Asker ağlamaz arkadaş! Sen niçin ağlıyorsun?

Atatürk

Asker ağlamaz arkadaş! Sen niçin ağlıyorsun?

ASKER AĞLAMAZ ARKADAŞ

Atatürk, 19 Mayıs bin dokuz yüz on dokuzda Samsun’a çıktıktan sonra kentte dolaşır. Halkla görüşmeler yaparken bir yerde üstü başı yırtık, postalları delinmiş bir er hemen dikkatini çeker. Bir deri bir kemik kalmış, yüzü bakır rengini almış bu erin durumuyla ilgilenmek ister. Yanındakilerle birlikte bu perişan kılıklı ere doğru ilerler. Erin içini çeke çeke ağladığını görür. Ona sorar:

– Asker ağlamaz arkadaş! Sen niçin ağlıyorsun?

Er irkilir, başını kaldırır. Kendisine seslenen kişinin yüzü, ona hiç de yabancı gelmez. Bir an gözlerini kapar, belleğini zorlar. Karşısındaki kalpaklı kişinin Çanakkale’de kendilerine komutanlık yapmış olan Mustafa Kemal olduğunu anlar.

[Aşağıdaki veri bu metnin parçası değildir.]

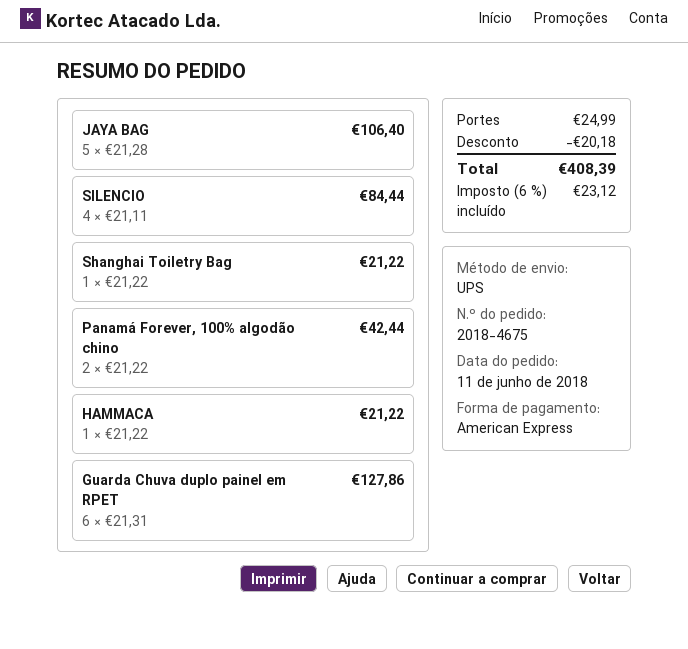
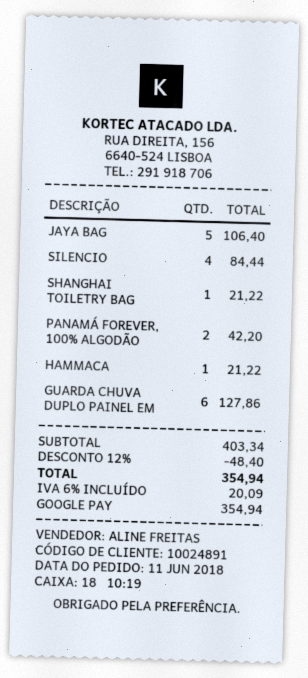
payment method: American Express -> Google Pay
Panamá Forever, 100% algodão chino: 2 for 42.44 -> 2 for 42.20
discount: 20.18 -> 48.40
shipping: 24.99 -> none
tax: 6% = 23.12 -> 6% = 20.09
total: 408.39 -> 354.94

Hemen toparlanır, yay gibi selam durumuna geçer.

– Söyle, niçin ağlıyorsun?

Anadolu’nun bu yanık yürekli çocuğu içini çekerek şöyle yakınır:

– Düşman, ülkemizin her köşesine girdi. Böyle bir zamanda hükûmet beni terhis etti, koyuverdi. Silahımı elimden aldı. Yurdumu nasıl savunacağım, düşmana nasıl haddini bildireceğim?

Atatürk, bir elini erin omzuna koyar:

– Üzülme çocuğum, der, gel benimle!

Ona, Samsun’daki asker eşyası ambarından yeni bir giysi, şapka ve postal verirler. Bir güzel de silahlandırırlar.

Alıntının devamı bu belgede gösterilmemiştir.